Output the entries below exactly as written, omitting pictures.

Entries provided:

::::

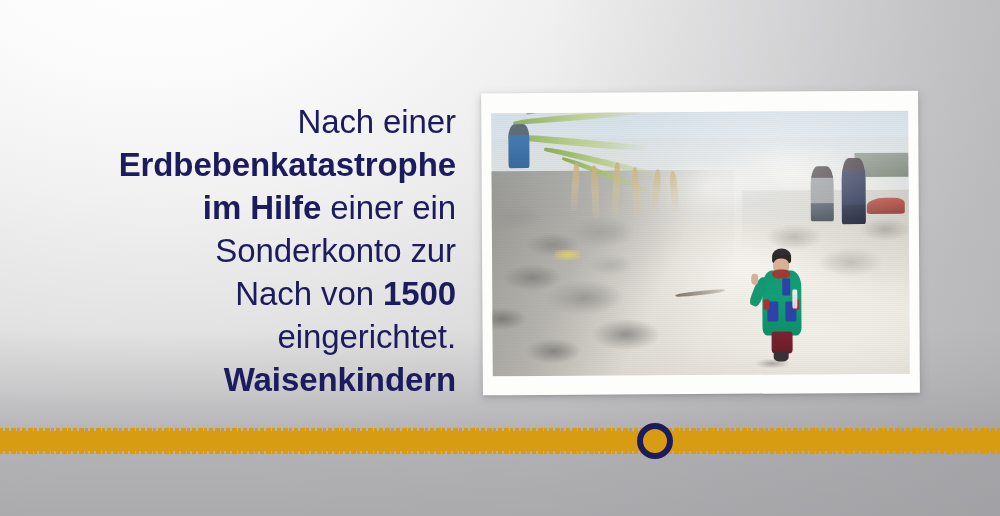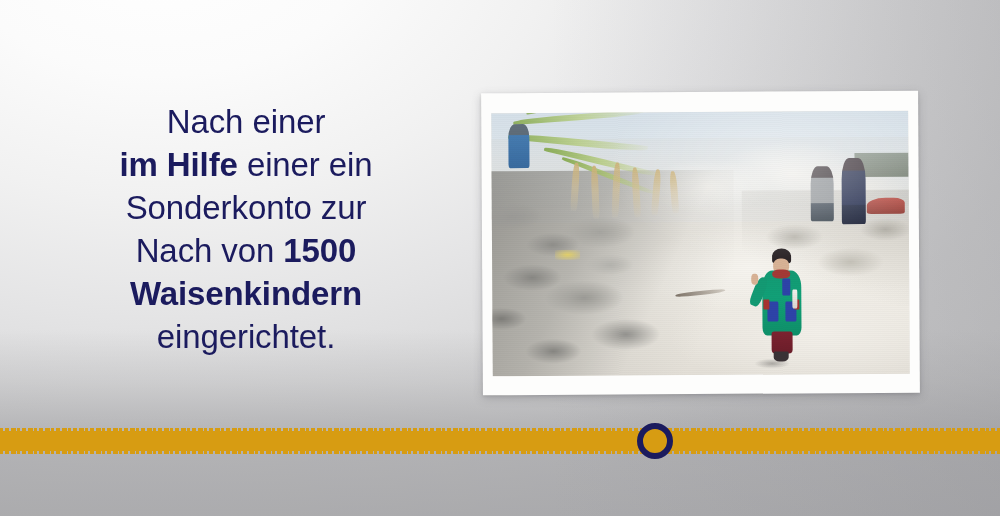--- a/index.html
+++ b/index.html
@@ -55,7 +55,7 @@
     left: 36px;
     top: 100px;
     width: 420px;
-    text-align: center;
+    text-align: right;
     color: #1b1b5e;
     font-size: 33px;
     line-height: 43px;

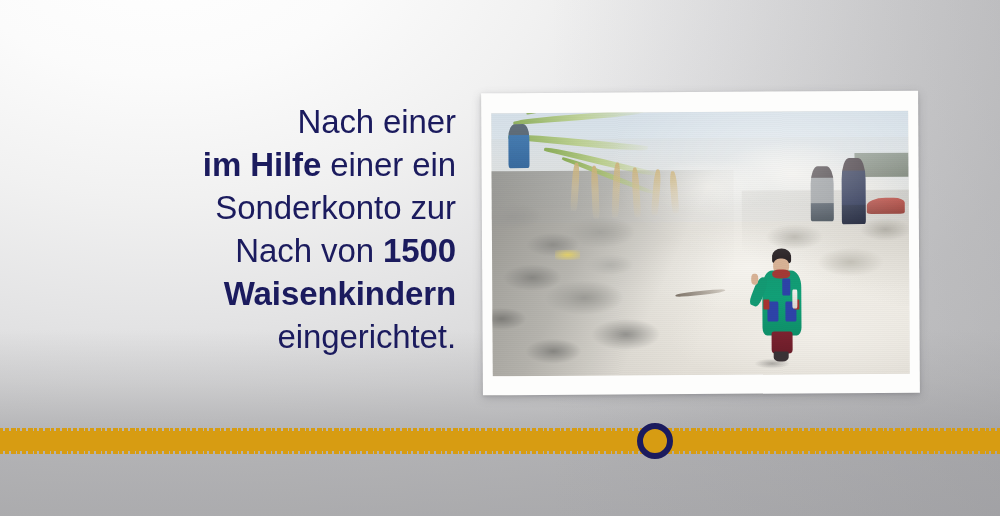--- a/index.html
+++ b/index.html
@@ -270,6 +270,9 @@
       <span>Nach einer</span>
     </span>
     <span class="ln">
+      <span class="b">Erdbebenkatastrophe</span>
+    </span>
+    <span class="ln">
       <span class="b">im Hilfe</span><span> einer ein</span>
     </span>
     <span class="ln">

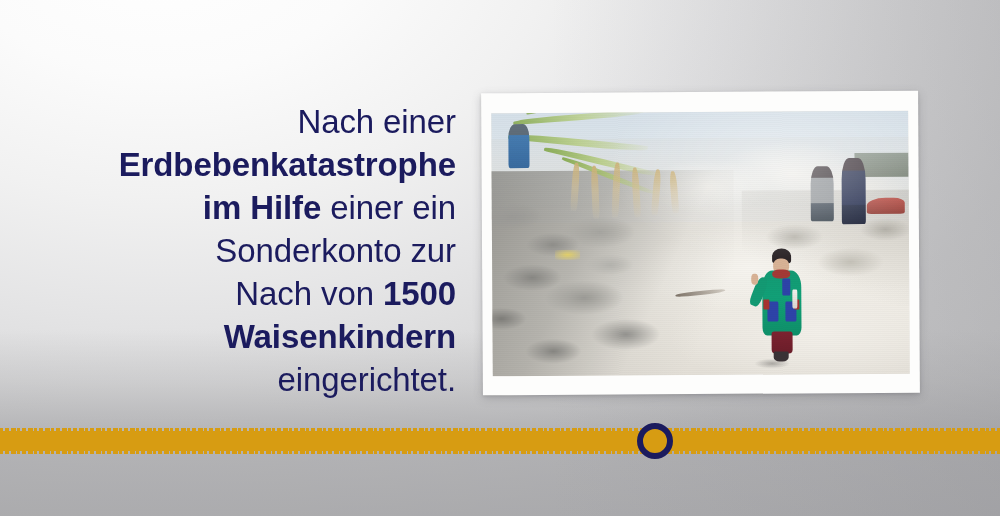--- a/index.html
+++ b/index.html
@@ -282,10 +282,10 @@
       <span>Nach von </span><span class="b">1500</span>
     </span>
     <span class="ln">
+      <span>eingerichtet.</span>
+    </span>
+    <span class="ln">
       <span class="b">Waisenkindern</span>
-    </span>
-    <span class="ln">
-      <span>eingerichtet.</span>
     </span>
   </div>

::::

Reply:
--- a/index.html
+++ b/index.html
@@ -55,7 +55,7 @@
     left: 36px;
     top: 100px;
     width: 420px;
-    text-align: center;
+    text-align: right;
     color: #1b1b5e;
     font-size: 33px;
     line-height: 43px;

--- a/index.html
+++ b/index.html
@@ -270,6 +270,9 @@
       <span>Nach einer</span>
     </span>
     <span class="ln">
+      <span class="b">Erdbebenkatastrophe</span>
+    </span>
+    <span class="ln">
       <span class="b">im Hilfe</span><span> einer ein</span>
     </span>
     <span class="ln">

--- a/index.html
+++ b/index.html
@@ -282,10 +282,10 @@
       <span>Nach von </span><span class="b">1500</span>
     </span>
     <span class="ln">
+      <span>eingerichtet.</span>
+    </span>
+    <span class="ln">
       <span class="b">Waisenkindern</span>
-    </span>
-    <span class="ln">
-      <span>eingerichtet.</span>
     </span>
   </div>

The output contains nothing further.